Prompt - Report only the number of lines that contain the string "label" in the records below.
Extracted records section start
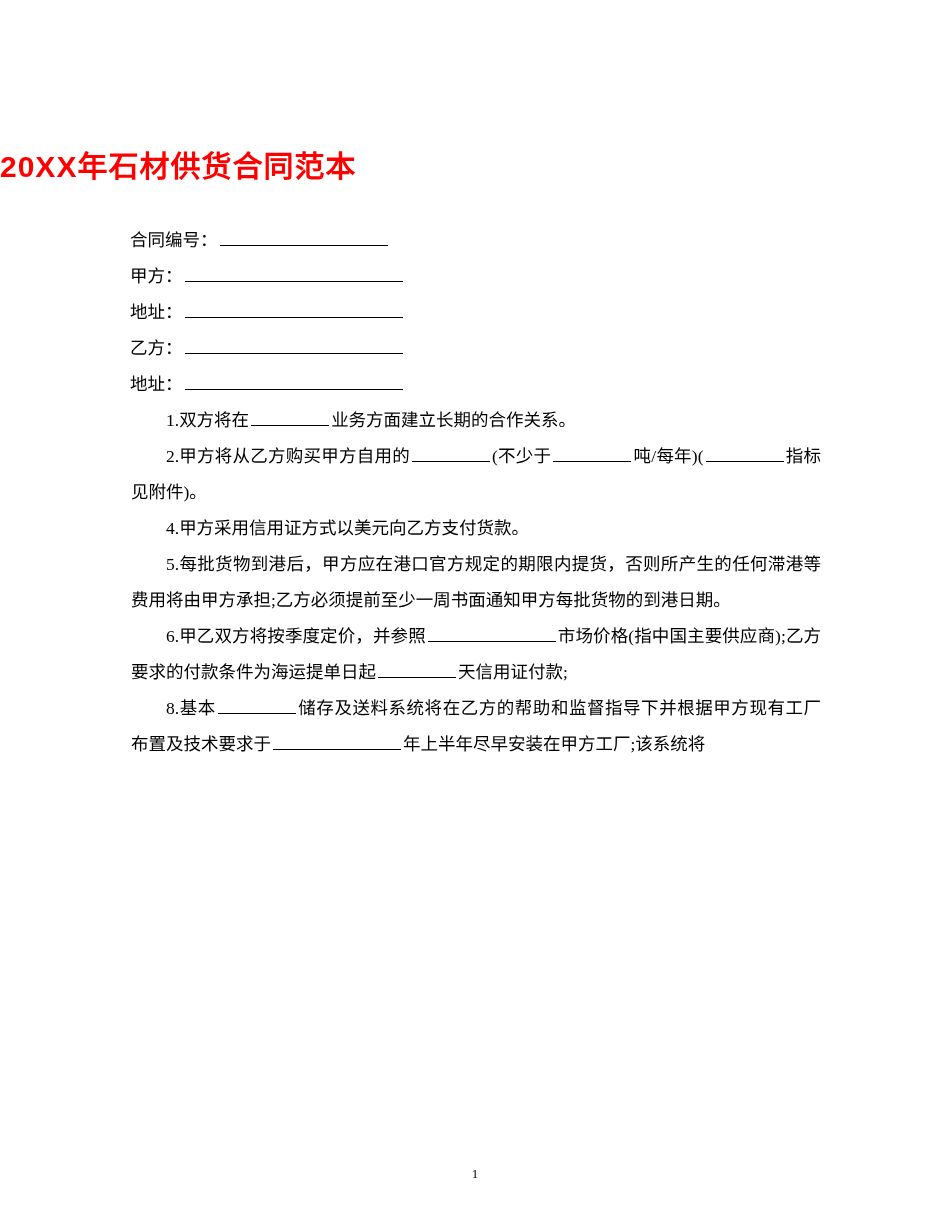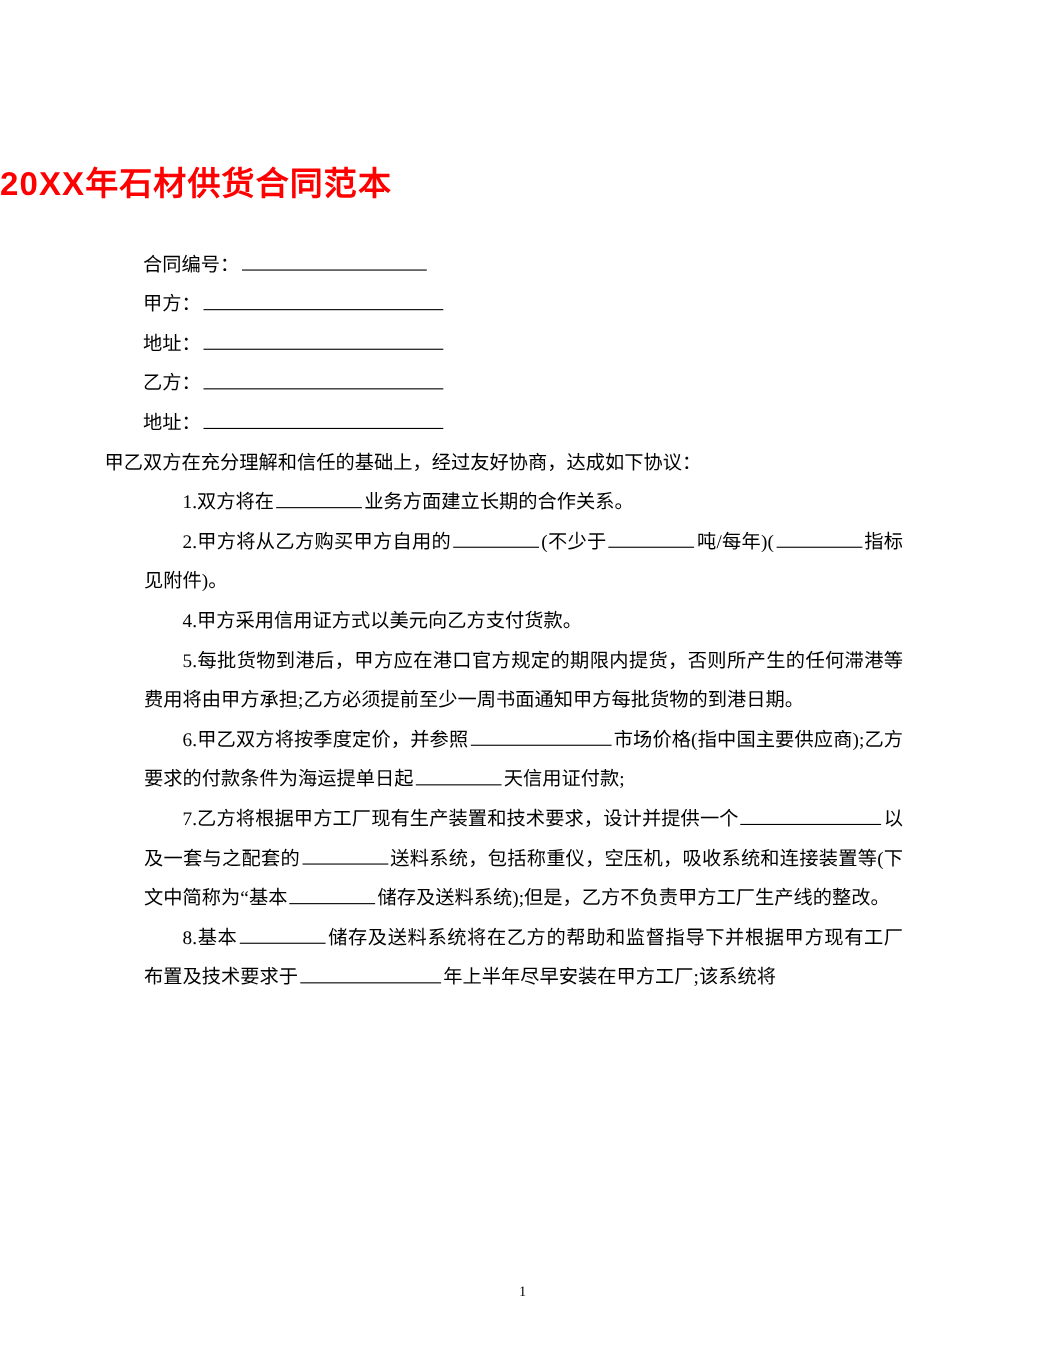--- a/index.html
+++ b/index.html
@@ -84,27 +84,25 @@
   <div class="doc-title">20XX年石材供货合同范本</div>
 
   <div class="body-area">
     <div id="fields-container">
         <p class="line label-row"><span>合同编号：</span><span class="blank b-long"></span></p>
         <p class="line label-row"><span>甲方：</span><span class="blank b-xlong"></span></p>
         <p class="line label-row"><span>地址：</span><span class="blank b-xlong"></span></p>
         <p class="line label-row"><span>乙方：</span><span class="blank b-xlong"></span></p>
         <p class="line label-row"><span>地址：</span><span class="blank b-xlong"></span></p>
       </div>
-    <p class="line">甲乙双方在充分理解和信任的基础上，经过友好协商，达成如下协议：</p>
     <div id="clauses-container">
         <p class="line indent"><span>1.</span><span>双方将在</span><span class="blank b-short"></span><span>业务方面建立长期的合作关系。</span></p>
         <p class="line indent"><span>2.</span><span>甲方将从乙方购买甲方自用的</span><span class="blank b-short"></span><span>(不少于</span><span class="blank b-short"></span><span>吨/每年)(</span><span class="blank b-short"></span><span>指标见附件)。</span></p>
         <p class="line indent"><span>4.</span><span>甲方采用信用证方式以美元向乙方支付货款。</span></p>
         <p class="line indent"><span>5.</span><span>每批货物到港后，甲方应在港口官方规定的期限内提货，否则所产生的任何滞港等费用将由甲方承担;乙方必须提前至少一周书面通知甲方每批货物的到港日期。</span></p>
         <p class="line indent"><span>6.</span><span>甲乙双方将按季度定价，并参照</span><span class="blank b-wide"></span><span>市场价格(指中国主要供应商);乙方要求的付款条件为海运提单日起</span><span class="blank b-short"></span><span>天信用证付款;</span></p>
-        <p class="line indent"><span>7.</span><span>乙方将根据甲方工厂现有生产装置和技术要求，设计并提供一个</span><span class="blank b-wide"></span><span>以及一套与之配套的</span><span class="blank b-short"></span><span>送料系统，包括称重仪，空压机，吸收系统和连接装置等(下文中简称为“基本</span><span class="blank b-short"></span><span>储存及送料系统);但是，乙方不负责甲方工厂生产线的整改。</span></p>
         <p class="line indent"><span>8.</span><span>基本</span><span class="blank b-short"></span><span>储存及送料系统将在乙方的帮助和监督指导下并根据甲方现有工厂布置及技术要求于</span><span class="blank b-wide"></span><span>年上半年尽早安装在甲方工厂;该系统将</span></p>
       </div>
   </div>
 
   <div class="page-number">1</div>
 
 </div>
 
 </body></html>

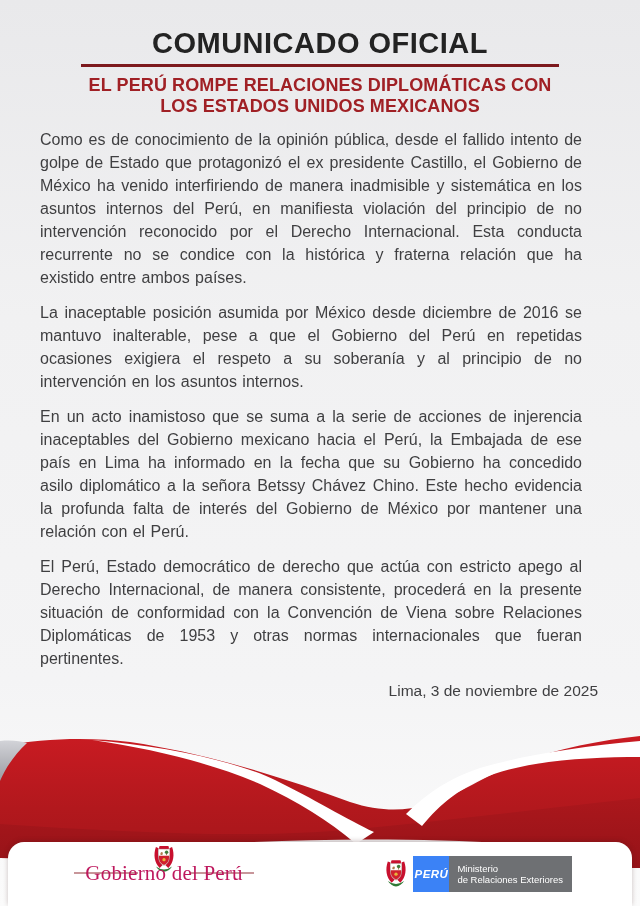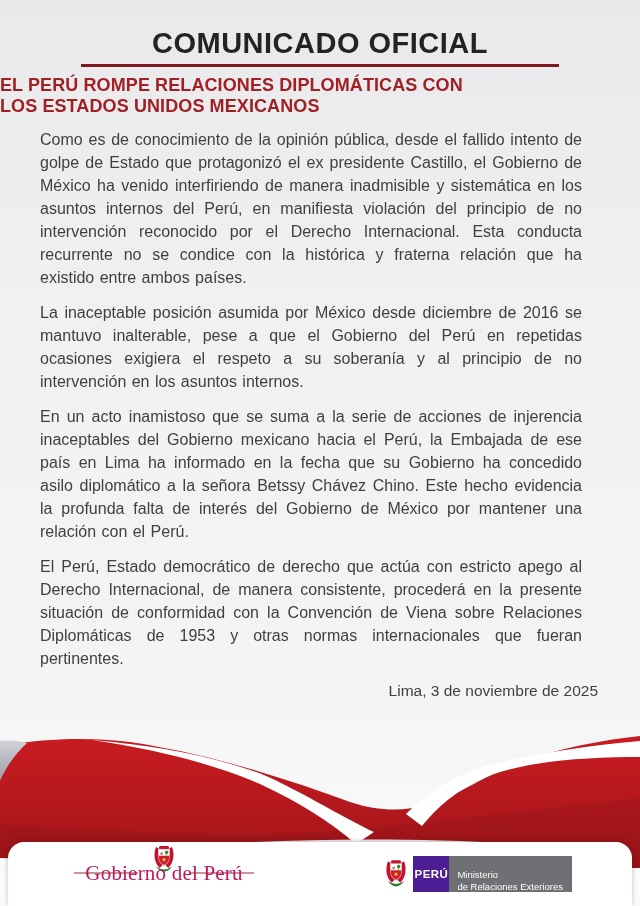--- a/index.html
+++ b/index.html
@@ -7,21 +7,21 @@
   .page{
     position:relative;width:640px;height:906px;margin:0 auto;overflow:hidden;
     background:linear-gradient(180deg,#e9e9eb 0%,#f1f1f2 35%,#f4f4f5 75%,#fbfbfb 100%);
   }
   .doc-title{
     margin:0;padding-top:26px;text-align:center;
     font-size:29px;font-weight:bold;letter-spacing:.5px;color:#232323;line-height:34px;
   }
   .title-rule{width:478px;height:3px;margin:4px auto 8px auto;background:#7D191D;}
   .headline{
-    text-align:left;font-weight:bold;font-size:18px;line-height:21px;color:#A02025;letter-spacing:.1px;
+    text-align:center;font-weight:bold;font-size:18px;line-height:21px;color:#A02025;letter-spacing:.1px;
   }
   .body-text{margin:11px 42px 0 40px;}
   .body-text p{
     margin:0 16px 12px 0;text-align:justify;
     font-size:16px;line-height:23px;color:#3F3F41;word-spacing:1px;
   }
   .dateline{
     margin:2px 42px 0 40px;text-align:right;
     font-size:15.5px;color:#3F3F41;
   }
@@ -37,26 +37,26 @@
   .gov-line{position:absolute;top:28px;width:64px;height:2px;background:#c8969a;}
   .gov-line.l{left:8px;} .gov-line.r{right:8px;}
   .gov-label{
     position:absolute;left:0;right:0;top:17px;
     font-family:"Liberation Serif","DejaVu Serif",serif;
     font-size:21px;color:#be185d;letter-spacing:.2px;
   }
   .min-logo{position:absolute;right:60px;top:14px;height:36px;display:flex;align-items:center;}
   .min-crest{width:24px;height:29px;margin-right:5px;}
   .peru-box{
-    width:36px;height:36px;background:#4c1d95;color:#fff;font-weight:bold;font-size:11.5px;
-    letter-spacing:.4px;display:flex;align-items:center;justify-content:center;
+    width:36px;height:36px;background:#3b82f6;color:#fff;font-weight:bold;font-size:11.5px;
+    letter-spacing:.4px;display:flex;align-items:center;justify-content:center;font-style:italic;
   }
   .ministry-box{
     height:36px;background:#6E7073;color:#fff;font-size:9.5px;line-height:11.5px;
-    display:flex;flex-direction:column;justify-content:flex-end;padding:0 9px 0 8px;min-width:92px;
+    display:flex;flex-direction:column;justify-content:center;padding:0 9px 0 8px;min-width:92px;
   }
 </style>
 </head>
 <body>
 
 <div class="page">
 
   <svg width="0" height="0" style="position:absolute" aria-hidden="true">
     <defs>
       <g id="crest">

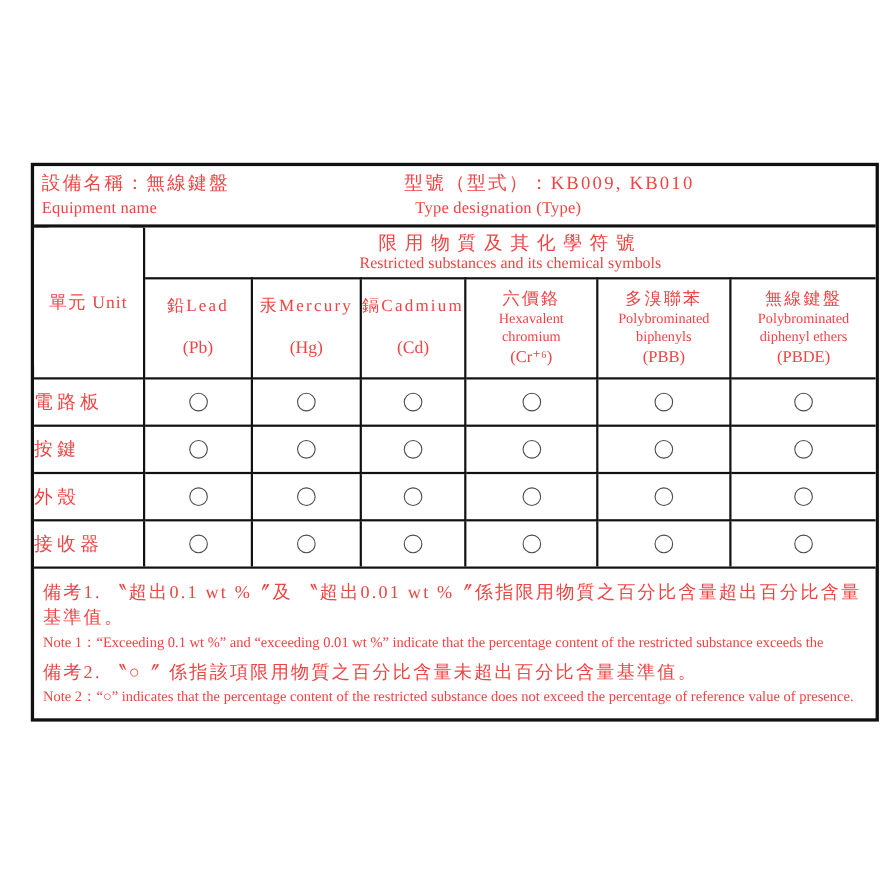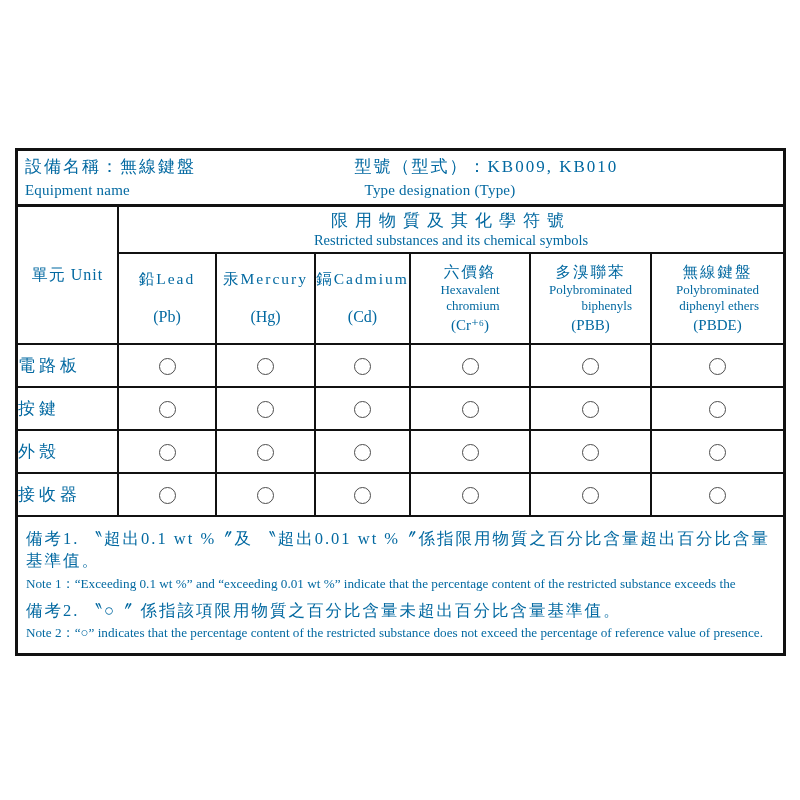--- a/index.html
+++ b/index.html
@@ -1,19 +1,19 @@
 <!DOCTYPE html>
 <html><head>
 <meta charset="utf-8">
 <style>
   html,body { margin:0; padding:0; background:#ffffff; }
   body { width:800px; height:800px; }
   .sheet {
     position:relative; width:756px; height:800px; background:#ffffff;
-    font-family:"Liberation Serif","DejaVu Serif",serif; color:#0369a1;
+    font-family:"Liberation Serif","DejaVu Serif",serif; color:#ef4444;margin-left:13px;
   }
   .doc {
     position:absolute; left:15px; top:148px; width:765px;
     border:3px solid #111111; background:#ffffff; box-sizing:content-box;
   }
 
   
   .row1 { display:flex; border-bottom:3px solid #111111; height:53px; }
   .row1-left  { width:44%; padding:3px 0 0 7px; box-sizing:border-box; }
   .row1-right { flex:1; padding:3px 0 0 0; }
@@ -23,21 +23,21 @@
 
   
   table.rohs { width:100%; border-collapse:collapse; border-style:hidden; table-layout:fixed; }
   table.rohs th, table.rohs td { border:2px solid #111111; font-weight:normal; padding:0; background:#fff; }
 
   .unit-cell { font-size:16px; letter-spacing:1px; text-align:center; vertical-align:middle;border-radius:14px; }
   .restricted-cell { height:45px; text-align:center; vertical-align:middle; }
   .restricted-zh { display:block; font-size:17px; letter-spacing:7px; line-height:1.3; }
   .restricted-en { display:block; font-size:14.5px; line-height:1.2; }
 
-  .sub-cell { height:89px; text-align:right; vertical-align:middle; }
+  .sub-cell { height:89px; text-align:center; vertical-align:middle; }
   .sub-inner { display:flex; flex-direction:column; align-items:center; justify-content:center; }
   .sub-inner .zh  { font-size:15.5px; letter-spacing:2px; line-height:1.3; white-space:nowrap; }
   .sub-inner .en  { font-size:13px; line-height:1.25; white-space:pre-line; }
   .sub-inner .en:empty { display:none; }
   .sub-inner .sym { font-size:15px; line-height:1.35; }
   .sub-cell.wide-gap .zh { margin-bottom:17px; }
   .sub-cell.wide-gap .sym { font-size:16px; }
 
   .row-label { text-align:left; padding-left:9px; font-size:17px; letter-spacing:4px; height:41px; vertical-align:middle; white-space:nowrap; }
   .mark-cell { text-align:center; height:41px; vertical-align:middle; }

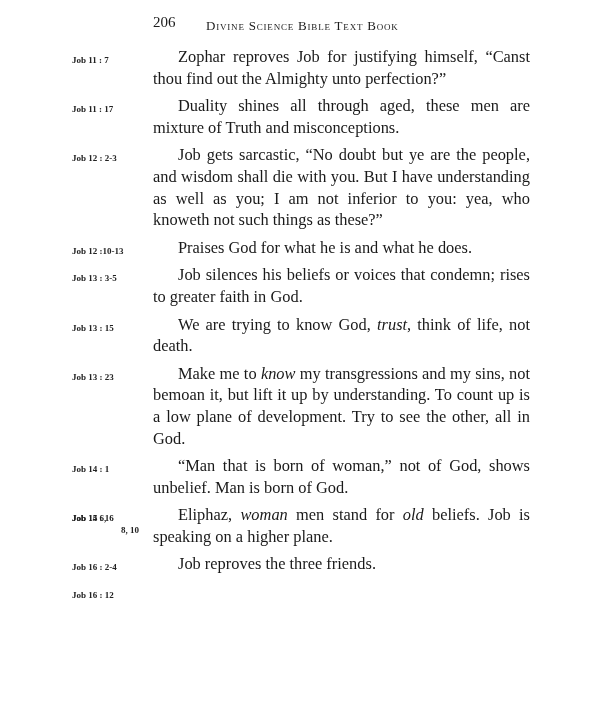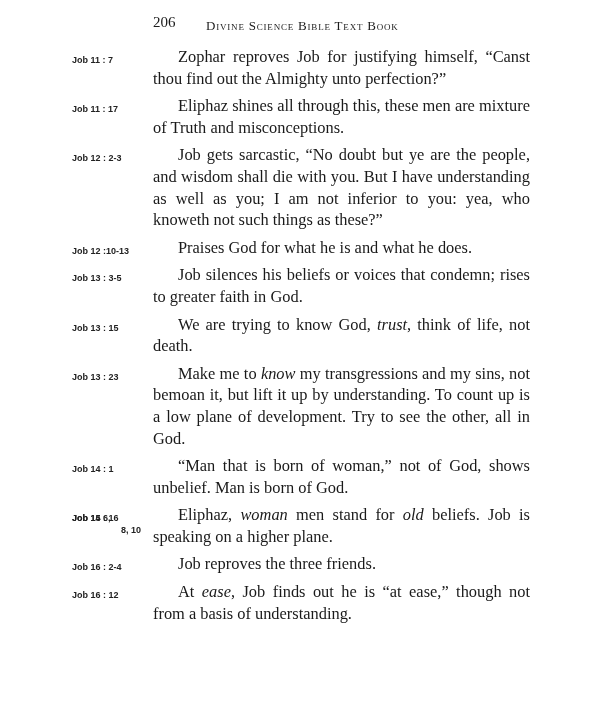--- a/index.html
+++ b/index.html
@@ -5,21 +5,21 @@
   html, body { margin: 0; padding: 0; background: #ffffff; }
   body { width: 600px; height: 709px; position: relative; overflow: hidden;
          font-family: "Liberation Serif", "DejaVu Serif", serif; color: #1a1a1a; }
   .header { position: absolute; top: 14px; left: 0; width: 600px; height: 24px; }
   .page-num { position: absolute; left: 153px; top: 0; font-size: 15px; }
   .running-title { position: absolute; left: 206px; top: 4px; font-size: 13px;
                    font-variant: small-caps; letter-spacing: 0.8px; font-weight: normal; }
   .entries { position: absolute; top: 46px; left: 0; width: 600px; }
   .entry { position: relative; margin-bottom: 6px; }
   .ref { position: absolute; left: 72px; top: 8px; width: 80px;
-         font-family: Liberation Sans, sans-serif;
+         font-family: Liberation Serif, serif;
          font-size: 9px; font-weight: bold; color: #222; line-height: 12px; }
   .ref .ref-line2 { display: block; padding-left: 8px; margin-left: 41px; }
   .body-text { margin-left: 153px; width: 377px; font-size: 16.4px; line-height: 21.6px;
                text-align: justify; text-indent: 25px; }
   .body-text i { font-style: italic; }
 </style>
 </head>
 <body>
 
 <div class="header">
@@ -27,21 +27,21 @@
   <span class="running-title">Divine Science Bible Text Book</span>
 </div>
 
 <div class="entries" id="entries">
     <div class="entry">
       <div class="ref"><span>Job 11 : 7</span></div>
       <div class="body-text"><span>Zophar reproves Job for justifying himself, “Canst thou find out the Almighty unto perfection?”</span></div>
     </div>
     <div class="entry">
       <div class="ref"><span>Job 11 : 17</span></div>
-      <div class="body-text"><span>Eliphaz shines all through this, these men are mixture of Truth and misconceptions.</span></div>
+      <div class="body-text"><span>Duality shines all through aged, these men are mixture of Truth and misconceptions.</span></div>
     </div>
     <div class="entry">
       <div class="ref"><span>Job 12 : 2-3</span></div>
       <div class="body-text"><span>Job gets sarcastic, “No doubt but ye are the people, and wisdom shall die with you.  But I have understanding as well as you; I am not inferior to you: yea, who knoweth not such things as these?”</span></div>
     </div>
     <div class="entry">
       <div class="ref"><span>Job 12 :10-13</span></div>
       <div class="body-text"><span>Praises God for what he is and what he does.</span></div>
     </div>
     <div class="entry">
@@ -66,15 +66,14 @@
     <div class="entry">
       <div class="ref"><span>Job 15 6,</span><span class="ref-line2">8, 10</span></div>
       <div class="body-text"><span>Eliphaz, </span><i>woman</i><span> men stand for </span><i>old</i><span> beliefs.  Job is speaking on a higher plane.</span></div>
     </div>
     <div class="entry">
       <div class="ref"><span>Job 16 : 2-4</span></div>
       <div class="body-text"><span>Job reproves the three friends.</span></div>
     </div>
     <div class="entry">
       <div class="ref"><span>Job 16 : 12</span></div>
-      <div class="body-text"><span>At </span><i>ease</i><span>, Job finds out he is “at ease,” though not from a basis of understanding.</span></div>
     </div>
   </div>
 
 </body></html>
Extracted records section end
Final answer - 7